Au cours de son intervention, l’ex-syndicaliste a confié qu’il avait toujours été réservé quant au retour de l’ancien président dans l’arène politique après ses deux mandats à la tête du pays.
« Moi je ne voulais même pas le voir en politique, ça je dois vous dire, je lui ai dit. J’ai eu l’occasion de lui dire : vous avez fait dix années et vous êtes sorti avec la tête haute », a-t-il déclaré.
Selon lui, les relations entre le gouvernement de l’époque et les organisations syndicales avaient connu à la fois des moments de collaboration et des périodes de tensions. Malgré ces frictions, notamment lors des mouvements sociaux, il reconnaît que plusieurs mesures sociales importantes ont été prises sous la gouvernance de l’ancien président.
Noël Chadaré rappelle notamment que certaines décisions, comme l’augmentation de l’indice salarial des travailleurs, avaient marqué le mandat de Thomas Boni Yayi et contribué à améliorer les conditions de plusieurs catégories socioprofessionnelles.
Toutefois, l’ancien responsable syndical estime que l’ex-chef de l’État aurait gagné à rester en retrait de la politique active après son départ du pouvoir en 2016, afin de jouer un rôle de référence et de sagesse dans la vie publique.

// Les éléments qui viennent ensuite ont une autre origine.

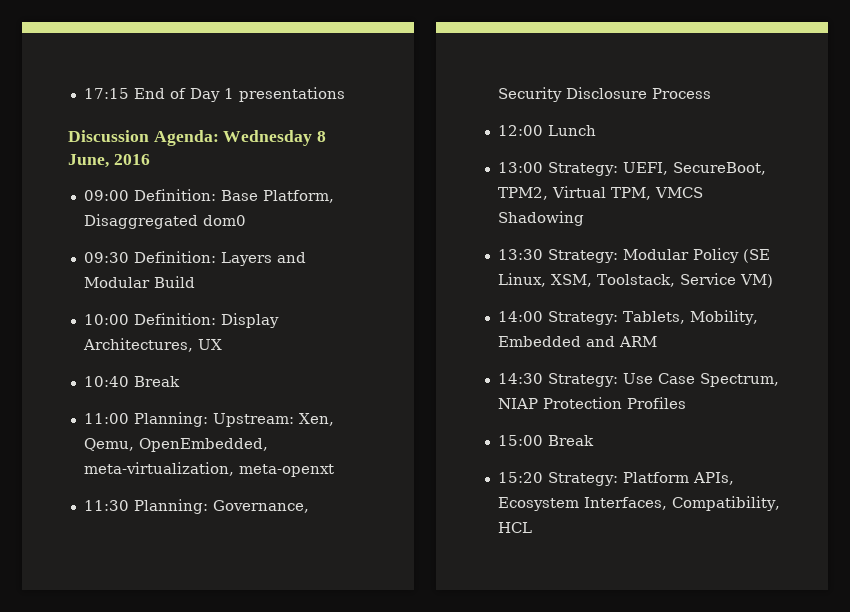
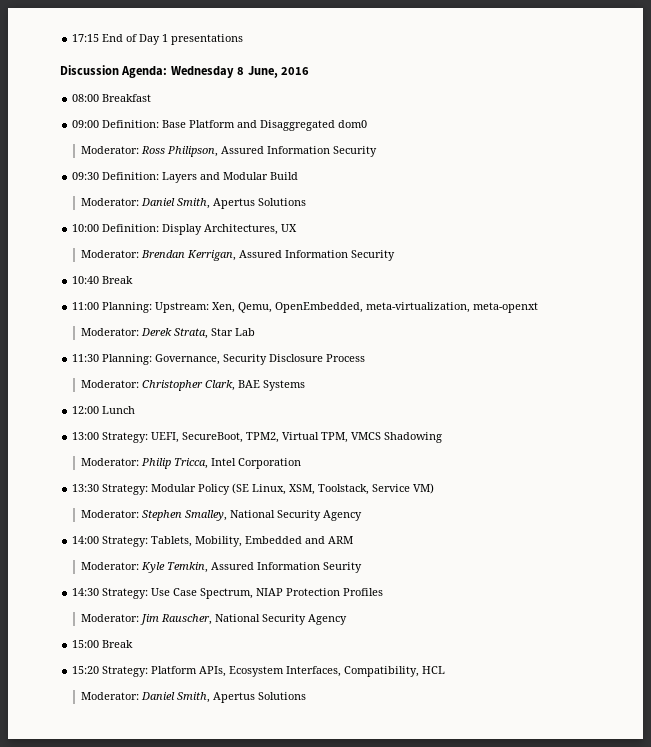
+ 08:00 Breakfast
- 09:00 Definition: Base Platform, Disaggregated dom0
+ 09:00 Definition: Base Platform and Disaggregated dom0
+ Moderator: Ross Philipson, Assured Information Security
  09:30 Definition: Layers and Modular Build
+ Moderator: Daniel Smith, Apertus Solutions
+ Moderator: Brendan Kerrigan, Assured Information Security
+ Moderator: Derek Strata, Star Lab
+ Moderator: Christopher Clark, BAE Systems
+ Moderator: Philip Tricca, Intel Corporation
+ Moderator: Stephen Smalley, National Security Agency
+ Moderator: Kyle Temkin, Assured Information Seurity
+ Moderator: Jim Rauscher, National Security Agency
  15:20 Strategy: Platform APIs, Ecosystem Interfaces, Compatibility, HCL
+ Moderator: Daniel Smith, Apertus Solutions

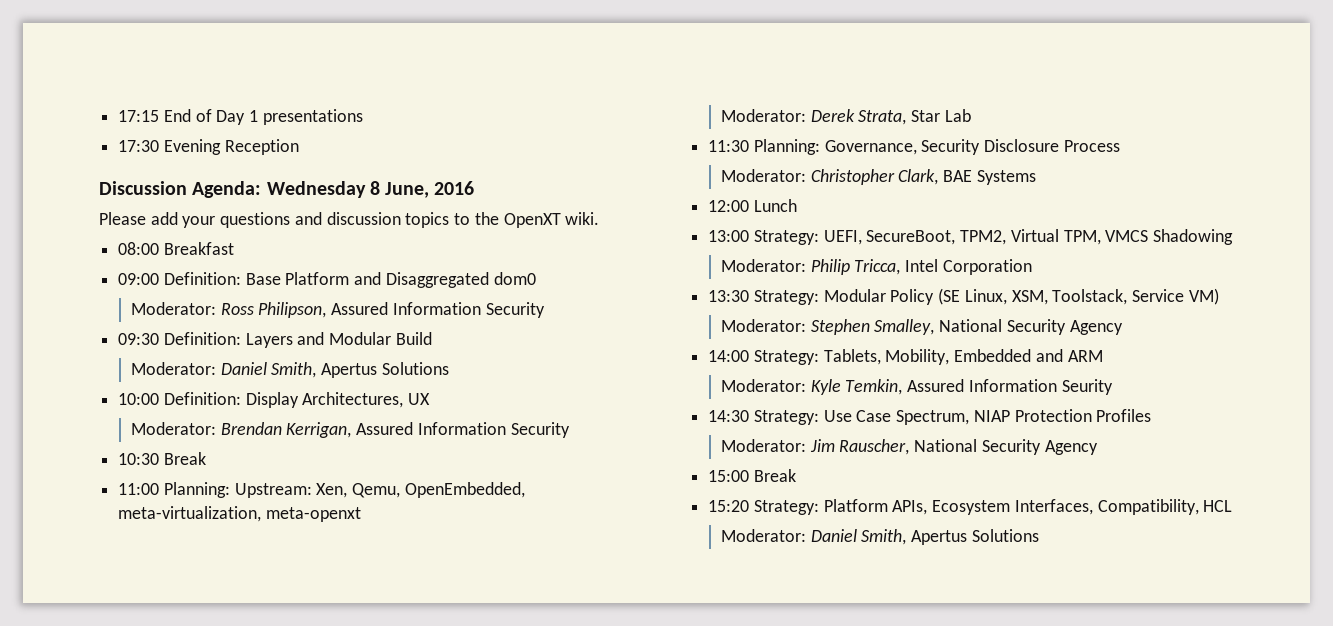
+ 17:30 Evening Reception
+ Please add your questions and discussion topics to the OpenXT wiki.
- 10:40 Break
+ 10:30 Break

La démission de Thomas Boni Yayi de la tête des Démocrates, annoncée début mars 2026 et motivée notamment par des raisons de santé, ouvre désormais une nouvelle page pour la principale formation de l’opposition béninoise, qui devra organiser sa succession lors d’un prochain congrès.
Pour Noël Chadaré, l’ancien président pourrait ainsi continuer d’influencer la vie publique béninoise autrement, en demeurant une figure morale et une référence politique, plutôt qu’un acteur direct de la compétition partisane.